··· DATA EXTRACTS
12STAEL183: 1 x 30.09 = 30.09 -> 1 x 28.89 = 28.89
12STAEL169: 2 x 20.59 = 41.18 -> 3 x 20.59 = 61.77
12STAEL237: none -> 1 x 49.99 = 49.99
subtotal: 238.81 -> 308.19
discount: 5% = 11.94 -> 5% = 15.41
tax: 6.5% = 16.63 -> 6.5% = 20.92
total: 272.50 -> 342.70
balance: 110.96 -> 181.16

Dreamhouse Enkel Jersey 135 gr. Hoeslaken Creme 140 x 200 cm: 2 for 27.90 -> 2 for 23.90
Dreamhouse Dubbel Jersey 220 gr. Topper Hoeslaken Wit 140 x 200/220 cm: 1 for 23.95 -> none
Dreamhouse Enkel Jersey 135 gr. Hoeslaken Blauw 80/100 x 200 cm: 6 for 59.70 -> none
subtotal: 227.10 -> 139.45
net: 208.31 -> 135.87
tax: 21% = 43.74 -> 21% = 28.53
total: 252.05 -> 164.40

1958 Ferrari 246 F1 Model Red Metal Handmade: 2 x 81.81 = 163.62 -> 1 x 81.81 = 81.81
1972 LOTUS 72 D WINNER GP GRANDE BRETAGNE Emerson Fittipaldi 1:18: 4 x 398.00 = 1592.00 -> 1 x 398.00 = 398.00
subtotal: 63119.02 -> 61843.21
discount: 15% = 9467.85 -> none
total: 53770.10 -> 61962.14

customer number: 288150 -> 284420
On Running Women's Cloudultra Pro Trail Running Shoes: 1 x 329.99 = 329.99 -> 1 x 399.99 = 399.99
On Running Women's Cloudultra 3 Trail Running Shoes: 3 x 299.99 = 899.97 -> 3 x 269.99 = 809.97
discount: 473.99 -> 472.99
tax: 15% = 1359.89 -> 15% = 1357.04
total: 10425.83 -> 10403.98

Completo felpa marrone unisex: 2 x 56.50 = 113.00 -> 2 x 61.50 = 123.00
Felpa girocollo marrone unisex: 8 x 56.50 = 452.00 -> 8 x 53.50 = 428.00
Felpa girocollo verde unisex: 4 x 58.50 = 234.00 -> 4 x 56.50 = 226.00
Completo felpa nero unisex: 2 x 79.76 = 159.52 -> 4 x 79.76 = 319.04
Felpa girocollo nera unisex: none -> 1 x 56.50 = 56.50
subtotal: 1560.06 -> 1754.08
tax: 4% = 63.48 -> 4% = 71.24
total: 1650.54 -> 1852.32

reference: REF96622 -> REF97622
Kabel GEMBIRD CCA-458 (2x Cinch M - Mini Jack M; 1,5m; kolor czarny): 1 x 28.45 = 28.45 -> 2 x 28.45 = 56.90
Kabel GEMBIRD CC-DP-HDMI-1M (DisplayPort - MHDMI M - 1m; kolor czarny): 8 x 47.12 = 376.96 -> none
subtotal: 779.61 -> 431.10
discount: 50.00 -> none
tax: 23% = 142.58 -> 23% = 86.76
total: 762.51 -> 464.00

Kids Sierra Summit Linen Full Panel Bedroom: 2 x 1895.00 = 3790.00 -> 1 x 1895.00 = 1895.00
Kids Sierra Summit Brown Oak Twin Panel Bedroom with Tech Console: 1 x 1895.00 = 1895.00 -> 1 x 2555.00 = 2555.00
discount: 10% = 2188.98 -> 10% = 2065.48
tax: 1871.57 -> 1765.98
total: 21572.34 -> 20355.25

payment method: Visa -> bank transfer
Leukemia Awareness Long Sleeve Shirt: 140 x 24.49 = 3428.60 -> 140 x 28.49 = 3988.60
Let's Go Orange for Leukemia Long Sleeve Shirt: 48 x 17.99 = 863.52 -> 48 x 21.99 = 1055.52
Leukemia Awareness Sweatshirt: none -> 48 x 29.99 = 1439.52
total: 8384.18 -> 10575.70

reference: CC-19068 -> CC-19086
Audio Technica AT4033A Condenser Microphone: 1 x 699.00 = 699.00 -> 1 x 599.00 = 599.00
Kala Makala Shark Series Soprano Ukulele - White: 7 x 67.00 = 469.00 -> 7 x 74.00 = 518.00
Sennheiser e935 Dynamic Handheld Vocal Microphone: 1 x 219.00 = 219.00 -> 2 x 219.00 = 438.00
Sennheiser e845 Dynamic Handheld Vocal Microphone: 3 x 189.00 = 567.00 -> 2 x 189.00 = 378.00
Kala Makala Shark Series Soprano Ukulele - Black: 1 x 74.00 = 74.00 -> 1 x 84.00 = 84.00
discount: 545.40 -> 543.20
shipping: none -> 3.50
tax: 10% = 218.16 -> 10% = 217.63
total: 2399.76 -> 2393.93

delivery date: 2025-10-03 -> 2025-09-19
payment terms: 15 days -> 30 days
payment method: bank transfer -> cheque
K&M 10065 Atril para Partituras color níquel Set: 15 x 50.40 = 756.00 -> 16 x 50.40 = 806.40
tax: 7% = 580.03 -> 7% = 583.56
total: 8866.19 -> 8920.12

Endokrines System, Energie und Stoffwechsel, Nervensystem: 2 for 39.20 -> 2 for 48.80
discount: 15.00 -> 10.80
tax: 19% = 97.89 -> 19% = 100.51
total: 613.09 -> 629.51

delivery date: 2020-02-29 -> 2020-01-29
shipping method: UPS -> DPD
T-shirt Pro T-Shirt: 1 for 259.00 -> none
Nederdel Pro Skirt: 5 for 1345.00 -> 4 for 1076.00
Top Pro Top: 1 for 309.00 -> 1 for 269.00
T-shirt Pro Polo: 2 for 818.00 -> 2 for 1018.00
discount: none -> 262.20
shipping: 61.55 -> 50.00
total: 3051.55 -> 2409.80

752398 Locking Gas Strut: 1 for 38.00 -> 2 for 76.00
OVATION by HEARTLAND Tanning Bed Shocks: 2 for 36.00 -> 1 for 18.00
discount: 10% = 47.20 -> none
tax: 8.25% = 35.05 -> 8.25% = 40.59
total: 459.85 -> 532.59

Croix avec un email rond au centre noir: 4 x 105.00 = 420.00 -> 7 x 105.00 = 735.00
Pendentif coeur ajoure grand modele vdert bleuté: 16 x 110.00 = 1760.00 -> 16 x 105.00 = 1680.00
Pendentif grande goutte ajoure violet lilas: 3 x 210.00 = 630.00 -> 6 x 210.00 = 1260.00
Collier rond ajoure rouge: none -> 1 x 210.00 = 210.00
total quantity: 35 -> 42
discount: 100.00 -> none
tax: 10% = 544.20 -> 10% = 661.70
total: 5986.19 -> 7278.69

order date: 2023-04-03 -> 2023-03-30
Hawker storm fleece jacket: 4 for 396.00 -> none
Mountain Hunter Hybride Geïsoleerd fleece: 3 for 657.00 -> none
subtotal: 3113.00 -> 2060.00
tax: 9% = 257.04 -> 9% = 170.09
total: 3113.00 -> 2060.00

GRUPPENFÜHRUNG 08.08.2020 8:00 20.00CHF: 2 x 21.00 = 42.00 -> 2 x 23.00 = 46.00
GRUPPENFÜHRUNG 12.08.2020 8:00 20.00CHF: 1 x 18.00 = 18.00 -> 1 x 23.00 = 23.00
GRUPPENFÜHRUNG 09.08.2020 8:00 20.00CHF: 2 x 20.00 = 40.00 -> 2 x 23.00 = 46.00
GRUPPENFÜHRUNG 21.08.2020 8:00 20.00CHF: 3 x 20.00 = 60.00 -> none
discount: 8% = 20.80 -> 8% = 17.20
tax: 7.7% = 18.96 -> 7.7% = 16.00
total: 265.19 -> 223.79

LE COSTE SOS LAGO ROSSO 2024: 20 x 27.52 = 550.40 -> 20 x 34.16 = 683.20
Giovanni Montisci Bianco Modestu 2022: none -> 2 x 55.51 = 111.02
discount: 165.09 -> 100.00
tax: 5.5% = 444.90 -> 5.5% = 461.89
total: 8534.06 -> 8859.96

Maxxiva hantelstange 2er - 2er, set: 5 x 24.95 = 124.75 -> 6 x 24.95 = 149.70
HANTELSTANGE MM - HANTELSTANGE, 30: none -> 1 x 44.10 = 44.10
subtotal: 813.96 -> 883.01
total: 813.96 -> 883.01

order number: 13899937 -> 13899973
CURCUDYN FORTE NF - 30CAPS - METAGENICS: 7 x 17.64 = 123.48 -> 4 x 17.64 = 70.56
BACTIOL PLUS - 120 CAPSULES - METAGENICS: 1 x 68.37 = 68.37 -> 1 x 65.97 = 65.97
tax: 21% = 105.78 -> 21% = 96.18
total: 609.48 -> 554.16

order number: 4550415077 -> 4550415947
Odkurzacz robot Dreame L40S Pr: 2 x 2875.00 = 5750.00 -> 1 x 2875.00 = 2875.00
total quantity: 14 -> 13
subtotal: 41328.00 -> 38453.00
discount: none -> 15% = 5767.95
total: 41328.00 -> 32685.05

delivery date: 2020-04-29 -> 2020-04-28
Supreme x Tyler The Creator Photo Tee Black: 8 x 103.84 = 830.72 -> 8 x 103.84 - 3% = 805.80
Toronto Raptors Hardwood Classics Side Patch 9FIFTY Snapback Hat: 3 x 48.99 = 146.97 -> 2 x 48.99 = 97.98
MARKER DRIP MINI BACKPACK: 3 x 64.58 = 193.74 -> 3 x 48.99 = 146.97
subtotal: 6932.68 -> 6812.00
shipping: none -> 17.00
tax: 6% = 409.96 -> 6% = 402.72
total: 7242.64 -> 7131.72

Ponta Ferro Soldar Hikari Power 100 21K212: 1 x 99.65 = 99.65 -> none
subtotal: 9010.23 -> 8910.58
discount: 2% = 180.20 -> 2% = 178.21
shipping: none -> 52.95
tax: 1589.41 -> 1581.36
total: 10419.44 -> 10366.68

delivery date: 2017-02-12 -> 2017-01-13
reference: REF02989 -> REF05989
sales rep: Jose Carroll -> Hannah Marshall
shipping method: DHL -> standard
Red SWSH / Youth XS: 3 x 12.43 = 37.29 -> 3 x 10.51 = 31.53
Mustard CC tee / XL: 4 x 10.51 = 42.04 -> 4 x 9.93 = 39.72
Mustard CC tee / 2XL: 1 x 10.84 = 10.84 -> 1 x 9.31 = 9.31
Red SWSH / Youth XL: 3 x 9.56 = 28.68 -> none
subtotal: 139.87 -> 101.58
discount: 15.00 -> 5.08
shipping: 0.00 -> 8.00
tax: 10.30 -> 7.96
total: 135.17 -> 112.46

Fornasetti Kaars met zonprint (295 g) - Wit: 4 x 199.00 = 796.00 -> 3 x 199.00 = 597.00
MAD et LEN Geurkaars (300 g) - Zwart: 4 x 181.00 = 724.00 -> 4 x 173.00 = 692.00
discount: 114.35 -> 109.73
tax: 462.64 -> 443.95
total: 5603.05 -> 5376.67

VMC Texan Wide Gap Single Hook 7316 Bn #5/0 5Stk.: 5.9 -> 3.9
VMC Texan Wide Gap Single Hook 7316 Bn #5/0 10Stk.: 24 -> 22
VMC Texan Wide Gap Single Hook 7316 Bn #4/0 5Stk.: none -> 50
······
### [YOUR TASK]
The required output is the set of lines from the first line of the data through the line that contains "total: 252.05 -> 164.40", transcribed exactly.

### [SOLUTION TO THIS EXERCISE]
12STAEL183: 1 x 30.09 = 30.09 -> 1 x 28.89 = 28.89
12STAEL169: 2 x 20.59 = 41.18 -> 3 x 20.59 = 61.77
12STAEL237: none -> 1 x 49.99 = 49.99
subtotal: 238.81 -> 308.19
discount: 5% = 11.94 -> 5% = 15.41
tax: 6.5% = 16.63 -> 6.5% = 20.92
total: 272.50 -> 342.70
balance: 110.96 -> 181.16

Dreamhouse Enkel Jersey 135 gr. Hoeslaken Creme 140 x 200 cm: 2 for 27.90 -> 2 for 23.90
Dreamhouse Dubbel Jersey 220 gr. Topper Hoeslaken Wit 140 x 200/220 cm: 1 for 23.95 -> none
Dreamhouse Enkel Jersey 135 gr. Hoeslaken Blauw 80/100 x 200 cm: 6 for 59.70 -> none
subtotal: 227.10 -> 139.45
net: 208.31 -> 135.87
tax: 21% = 43.74 -> 21% = 28.53
total: 252.05 -> 164.40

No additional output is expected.